◆ Exercise:
The answer must consist of every line from the data that holds "none".

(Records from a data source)

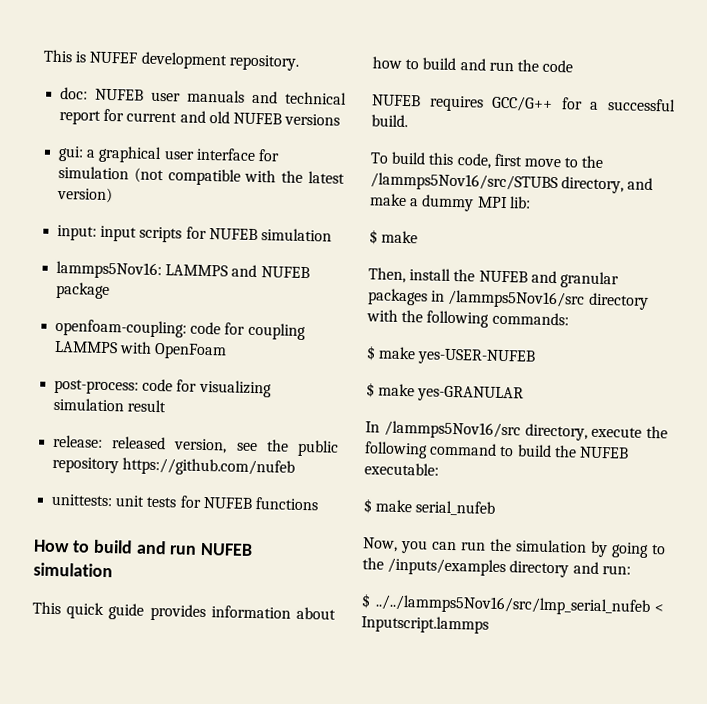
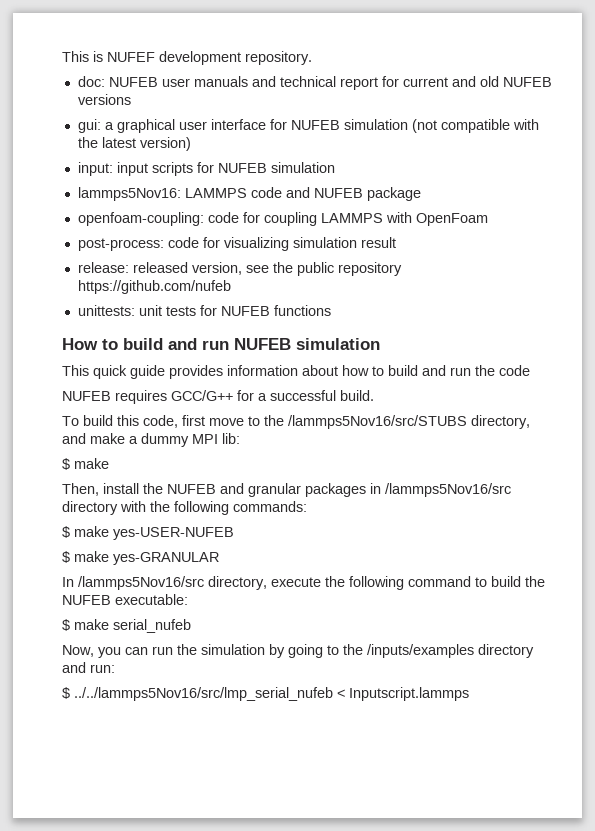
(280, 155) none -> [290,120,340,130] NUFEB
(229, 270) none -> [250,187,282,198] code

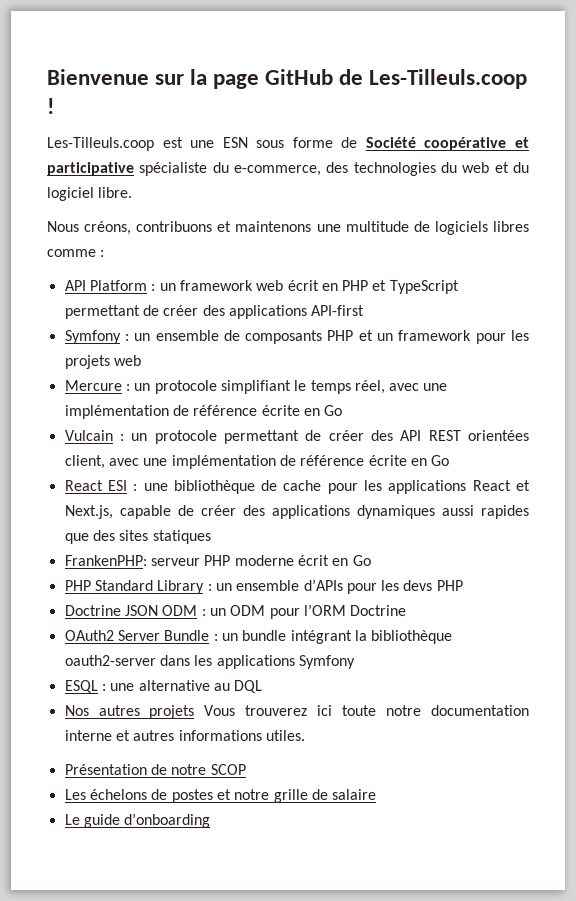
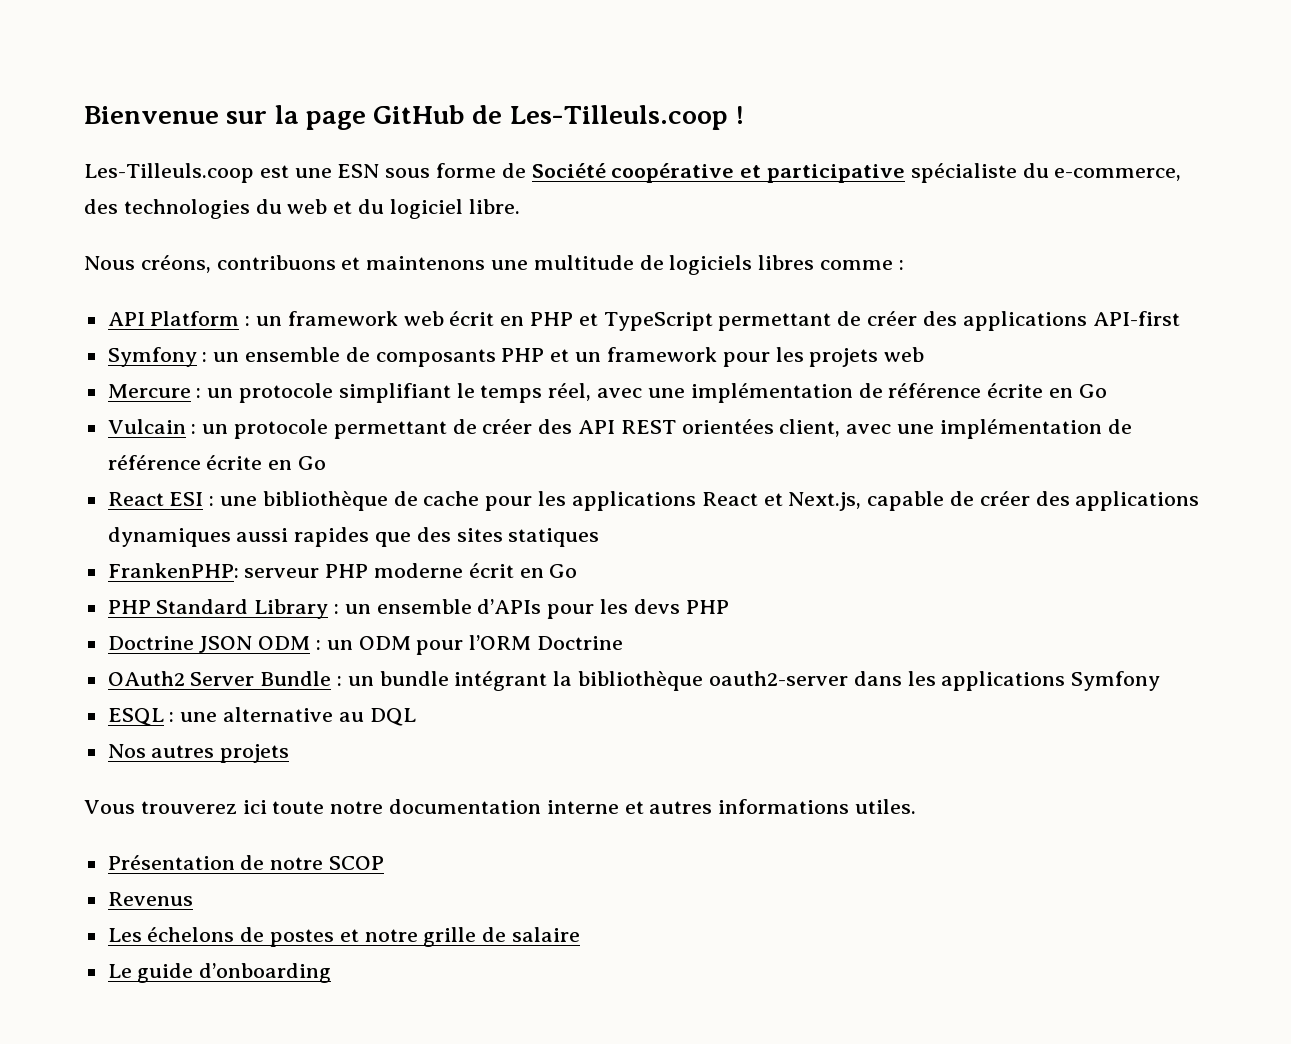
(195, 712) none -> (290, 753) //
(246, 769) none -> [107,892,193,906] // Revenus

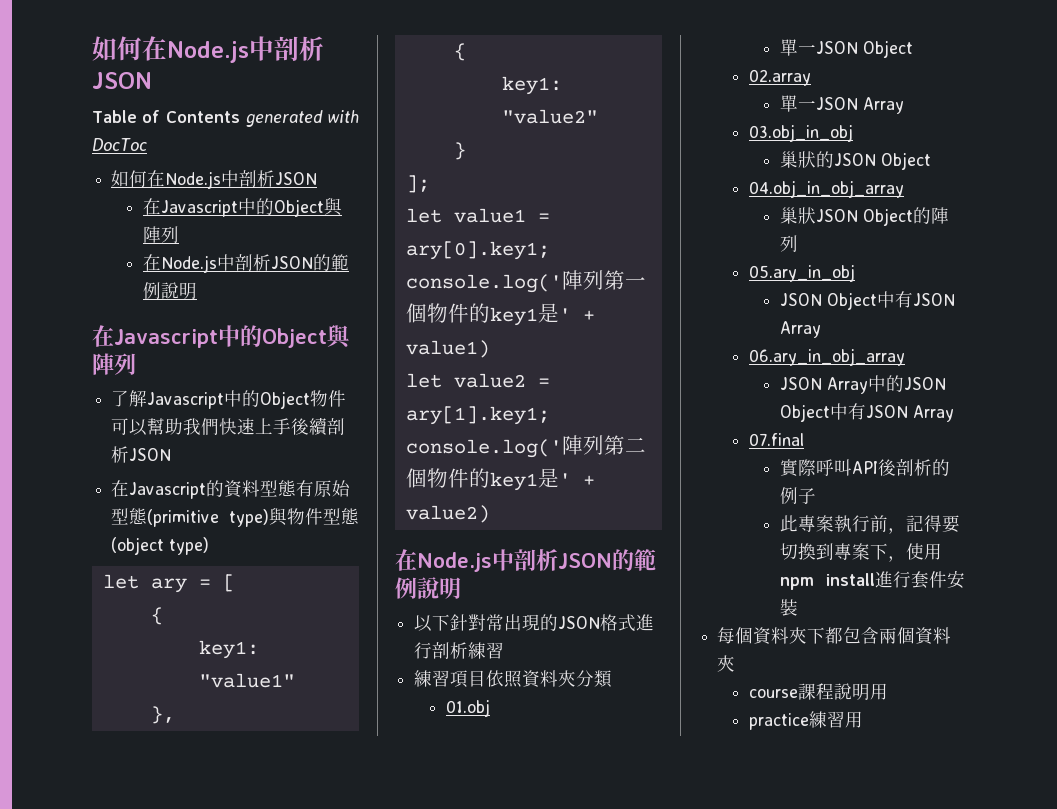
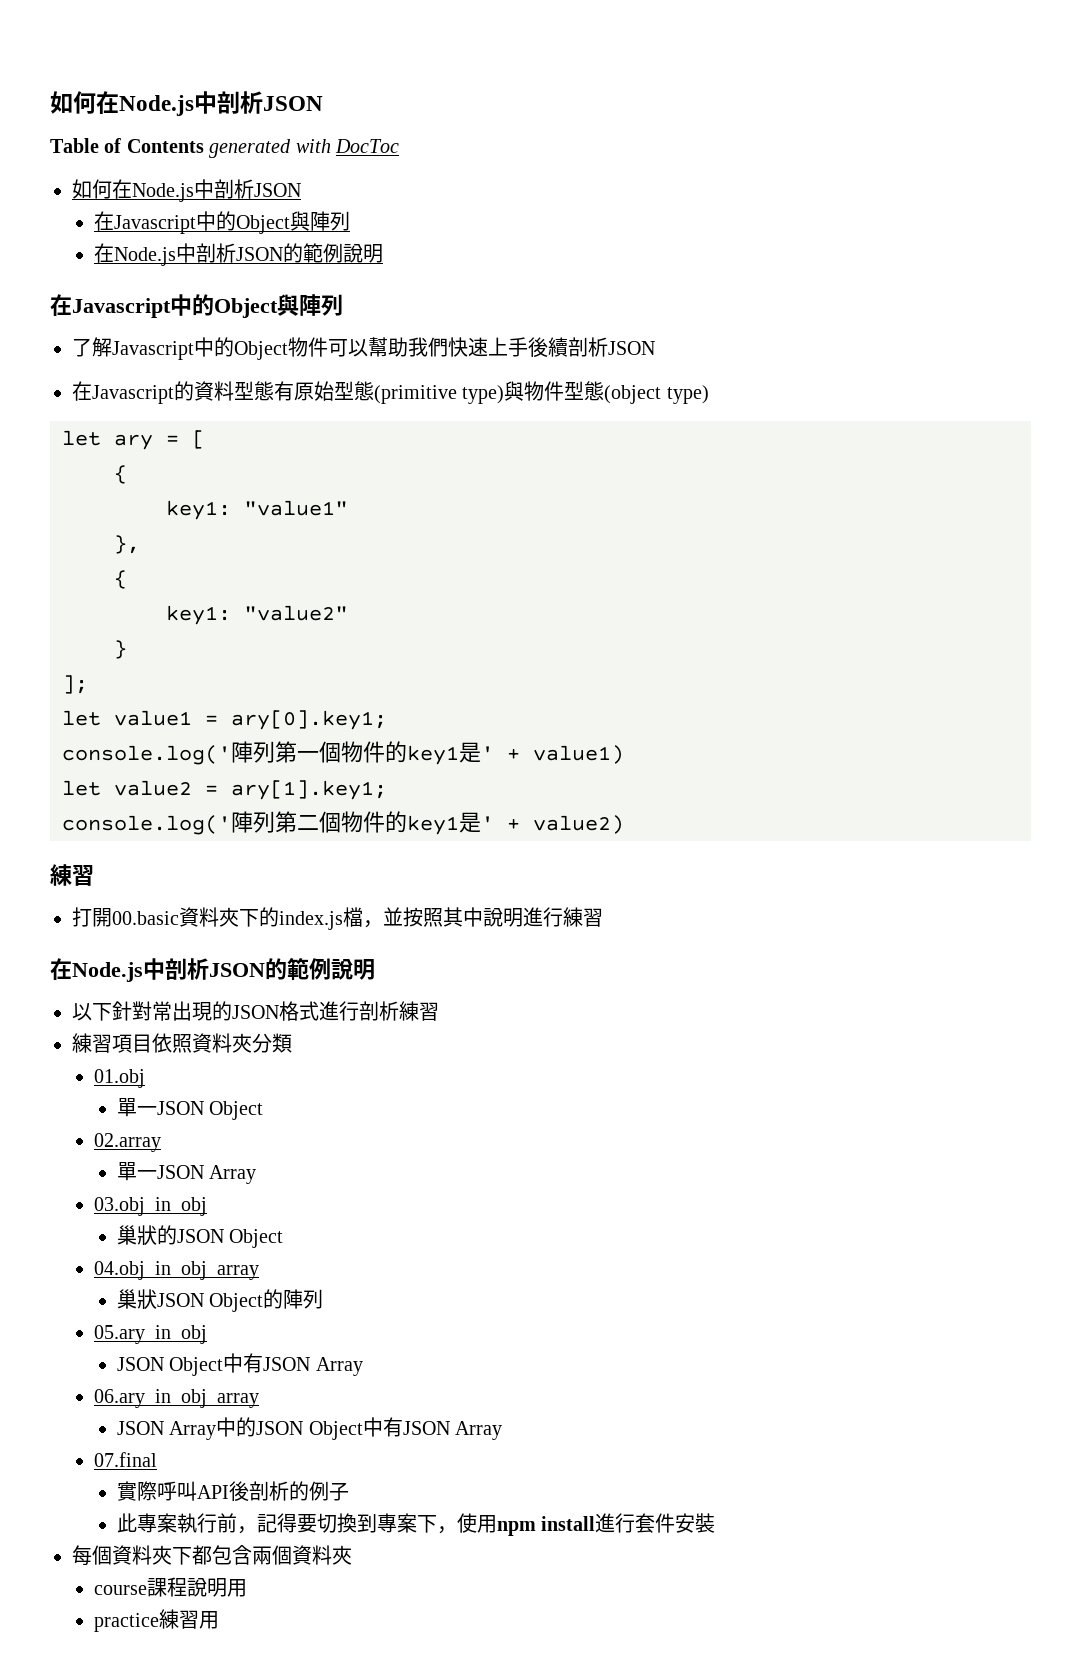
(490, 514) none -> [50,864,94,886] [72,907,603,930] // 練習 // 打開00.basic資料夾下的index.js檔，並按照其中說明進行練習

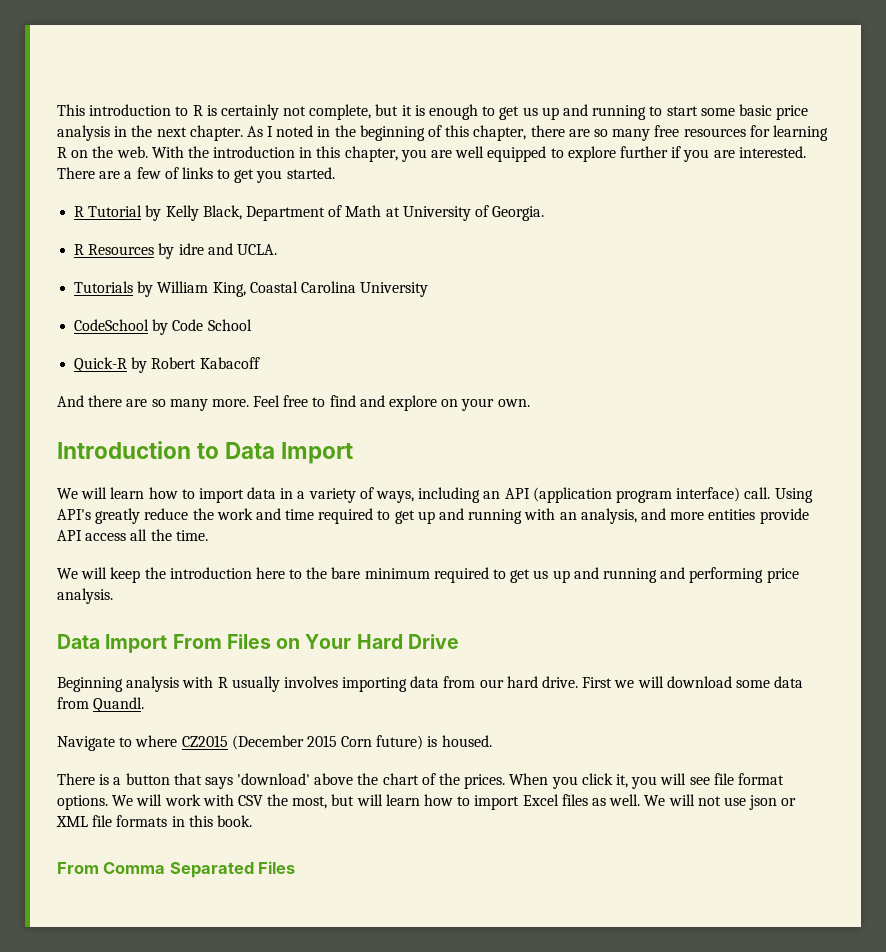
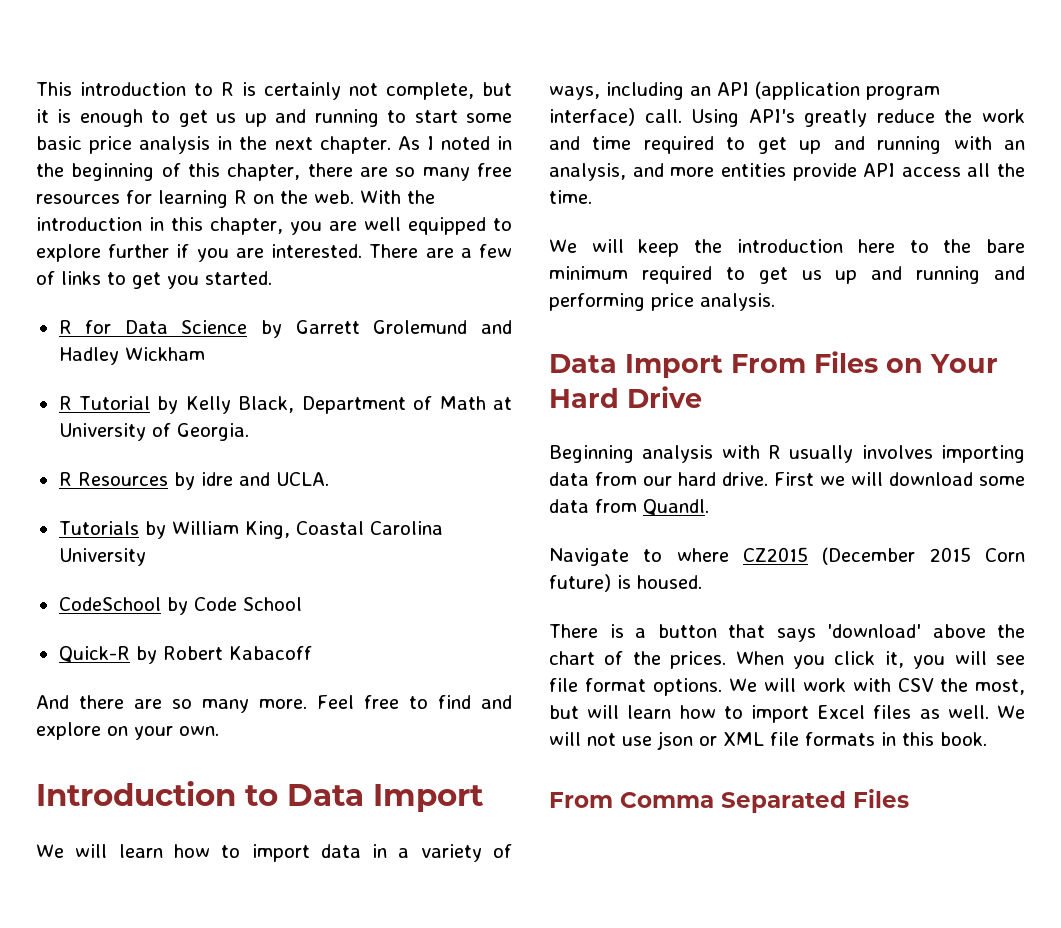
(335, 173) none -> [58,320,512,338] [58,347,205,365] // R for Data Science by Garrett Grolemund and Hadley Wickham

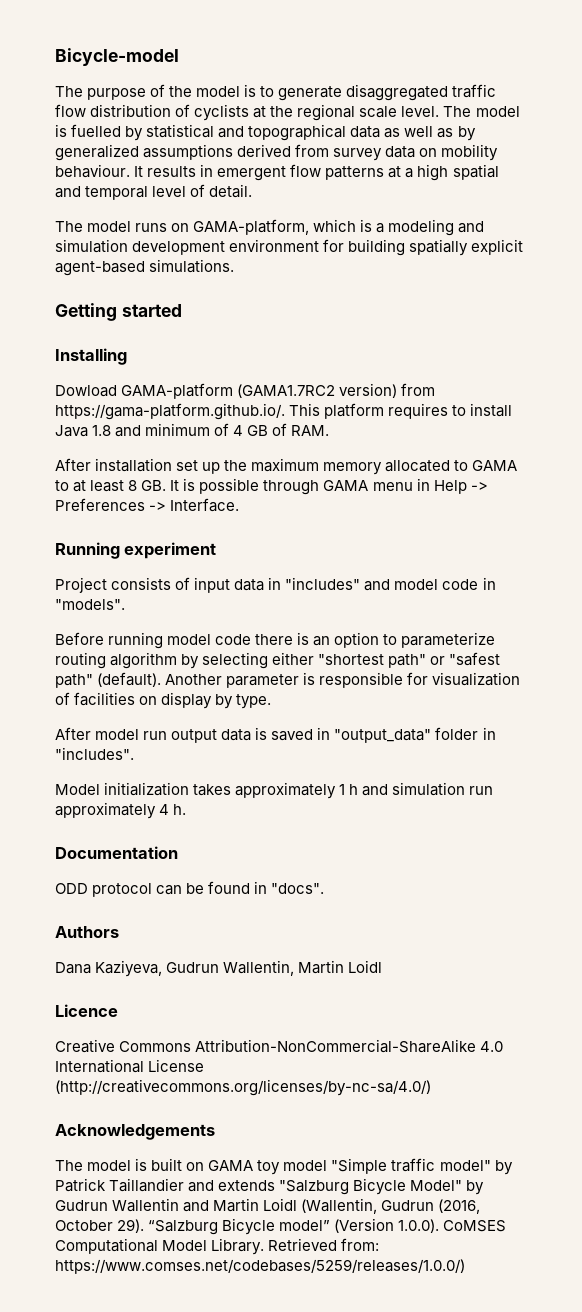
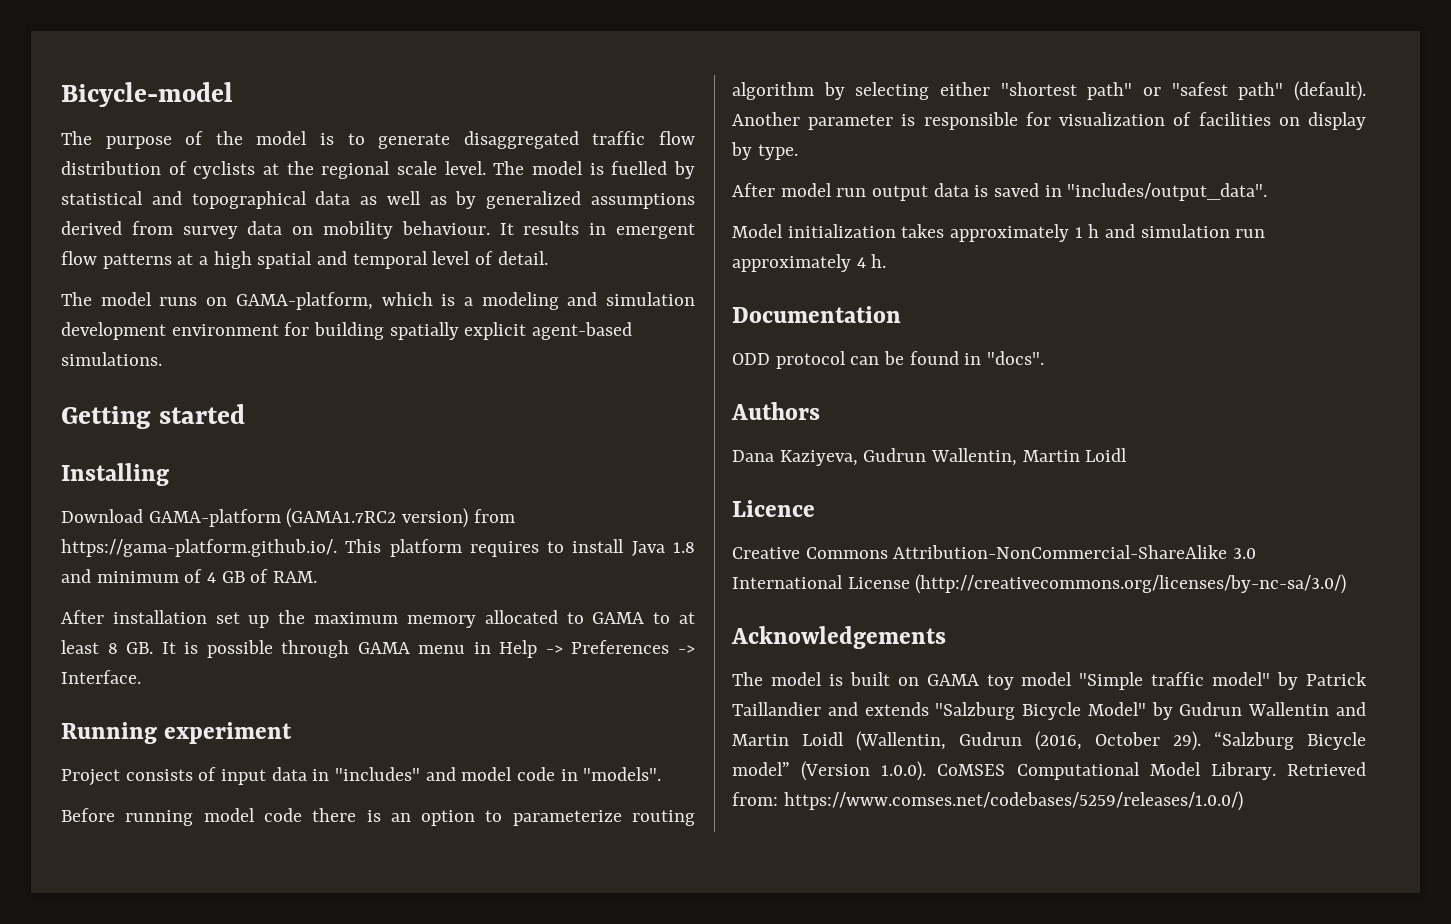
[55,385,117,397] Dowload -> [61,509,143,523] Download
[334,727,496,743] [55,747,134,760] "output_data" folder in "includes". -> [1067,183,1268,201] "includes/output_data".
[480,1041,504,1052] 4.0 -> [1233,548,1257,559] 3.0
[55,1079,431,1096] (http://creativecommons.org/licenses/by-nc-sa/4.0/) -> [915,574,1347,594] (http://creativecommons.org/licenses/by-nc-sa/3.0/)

◆ Task output:
(280, 155) none -> [290,120,340,130] NUFEB
(229, 270) none -> [250,187,282,198] code
(195, 712) none -> (290, 753) //
(246, 769) none -> [107,892,193,906] // Revenus
(490, 514) none -> [50,864,94,886] [72,907,603,930] // 練習 // 打開00.basic資料夾下的index.js檔，並按照其中說明進行練習
(335, 173) none -> [58,320,512,338] [58,347,205,365] // R for Data Science by Garrett Grolemund and Hadley Wickham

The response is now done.